Un mare di gioia, un mare di lacrime.

Un mare tuo, un mare nostro.

     Questi migranti sono come gli scarafaggi, sopravvivrebbero ad una  esplosione nucleare.

Un mare inquinato, un mare profondo.

Un mare in tempesta, un mare che culla.

Un mare trivellato, un mare limpido.campagna-no-tav-lipu

      Destabilizzano le nostre società.

Un mare aperto, un mare di storie.

Un mare bello, un mare di merda.

Un mare di folla, un mare per pochi.

     Respingiamoli in mare.

     Sono uno sciame, un branco.

Un mare vivo, un mare di morti.mare-640

Un mare di sogni, un mare di noia.

Un mare di numeri, un mare di parole.

A Stoccolma teppisti dal viso coperto pestano i figli dei rifugiati.

 

Abbiamo scelto il mare come tema per la prossima installazione. Un’installazione che verrà realizzata in agosto, presso la Casa degli Artisti di Sant’Anna del Furlo, in occasione della VII edizione della LAND ART AL FURLO.

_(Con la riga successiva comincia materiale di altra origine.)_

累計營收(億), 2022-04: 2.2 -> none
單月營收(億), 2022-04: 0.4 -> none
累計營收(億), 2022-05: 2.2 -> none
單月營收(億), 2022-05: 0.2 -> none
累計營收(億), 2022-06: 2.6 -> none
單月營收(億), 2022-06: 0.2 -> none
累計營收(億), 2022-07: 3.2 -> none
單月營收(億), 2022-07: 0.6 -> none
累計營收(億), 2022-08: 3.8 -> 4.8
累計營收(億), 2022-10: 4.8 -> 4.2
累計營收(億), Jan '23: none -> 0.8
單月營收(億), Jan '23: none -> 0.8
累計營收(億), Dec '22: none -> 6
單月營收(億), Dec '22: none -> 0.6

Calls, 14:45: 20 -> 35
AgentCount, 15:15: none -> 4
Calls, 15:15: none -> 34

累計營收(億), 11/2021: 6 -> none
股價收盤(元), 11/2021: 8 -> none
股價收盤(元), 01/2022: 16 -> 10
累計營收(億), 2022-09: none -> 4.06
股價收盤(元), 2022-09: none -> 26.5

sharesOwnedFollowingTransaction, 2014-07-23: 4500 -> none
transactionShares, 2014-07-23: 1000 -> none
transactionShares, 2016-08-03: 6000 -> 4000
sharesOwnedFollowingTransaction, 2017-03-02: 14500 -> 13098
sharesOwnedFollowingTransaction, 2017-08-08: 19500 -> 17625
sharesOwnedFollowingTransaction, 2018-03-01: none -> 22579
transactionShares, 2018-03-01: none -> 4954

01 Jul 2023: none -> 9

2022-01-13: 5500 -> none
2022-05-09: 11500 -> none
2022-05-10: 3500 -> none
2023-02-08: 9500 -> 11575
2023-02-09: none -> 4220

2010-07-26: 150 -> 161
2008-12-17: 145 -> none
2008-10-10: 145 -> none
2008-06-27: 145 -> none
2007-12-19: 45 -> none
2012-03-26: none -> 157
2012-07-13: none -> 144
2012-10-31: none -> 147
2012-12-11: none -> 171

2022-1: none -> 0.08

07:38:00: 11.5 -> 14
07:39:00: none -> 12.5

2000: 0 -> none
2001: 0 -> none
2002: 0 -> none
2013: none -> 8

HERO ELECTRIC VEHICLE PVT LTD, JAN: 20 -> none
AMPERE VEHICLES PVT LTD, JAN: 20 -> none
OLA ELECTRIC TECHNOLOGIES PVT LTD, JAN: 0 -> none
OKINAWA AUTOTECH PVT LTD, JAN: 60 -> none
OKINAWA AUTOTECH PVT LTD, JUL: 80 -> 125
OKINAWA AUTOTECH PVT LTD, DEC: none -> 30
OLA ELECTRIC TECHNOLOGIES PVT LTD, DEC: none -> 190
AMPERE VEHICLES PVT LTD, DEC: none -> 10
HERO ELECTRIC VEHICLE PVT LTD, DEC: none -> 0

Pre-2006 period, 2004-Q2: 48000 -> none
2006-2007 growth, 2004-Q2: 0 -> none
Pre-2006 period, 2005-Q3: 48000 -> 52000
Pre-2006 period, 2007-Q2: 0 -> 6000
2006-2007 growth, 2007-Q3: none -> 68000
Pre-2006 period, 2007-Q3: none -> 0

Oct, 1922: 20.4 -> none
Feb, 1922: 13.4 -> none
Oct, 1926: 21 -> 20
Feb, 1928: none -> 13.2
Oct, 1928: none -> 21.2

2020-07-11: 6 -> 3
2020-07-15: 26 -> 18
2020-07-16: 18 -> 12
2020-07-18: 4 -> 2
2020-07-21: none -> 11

Abbiamo sempre creduto che uno dei compiti dell’arte sia quello di reagire alla realtà che ci circonda e non quello di schivarla. Reagire all’inquinamento, all’incuria, allo sfruttamento, alle tragedie che giornalmente portano il mare ad essere protagonista della nostra quotidianità. Chi ci segue conosce l’attenzione che riserviamo alla tutela del territorio contro gli usi e soprattutto gli abusi che di esso si fanno.

Ora è tempo di mare. E nel sorridere sul facile calembour vogliamo provare a riflettere sui tanti aspetti che questo tema ha in sé. Senza dimenticare la strage giornaliera e la drammatica contabilità dei cadaveri. Senza dimenticare coloro che vedono una speranza di sopravvivenza in quel viaggio, speranza che spesso si infrange ma che talvolta si mantiene accesa grazie agli aiuti forniti dalle popolazioni costiere, che non ritraggono la mano ma soccorrono e sostengono. Così gli intrecci delle nostre pezze ci appaiono metafora di quegli incontri fugaci ma intensi, e il mare, con la sua infinita bellezza, lo dedichiamo a tutti noi che crediamo sia giunto il tempo di tornare umani.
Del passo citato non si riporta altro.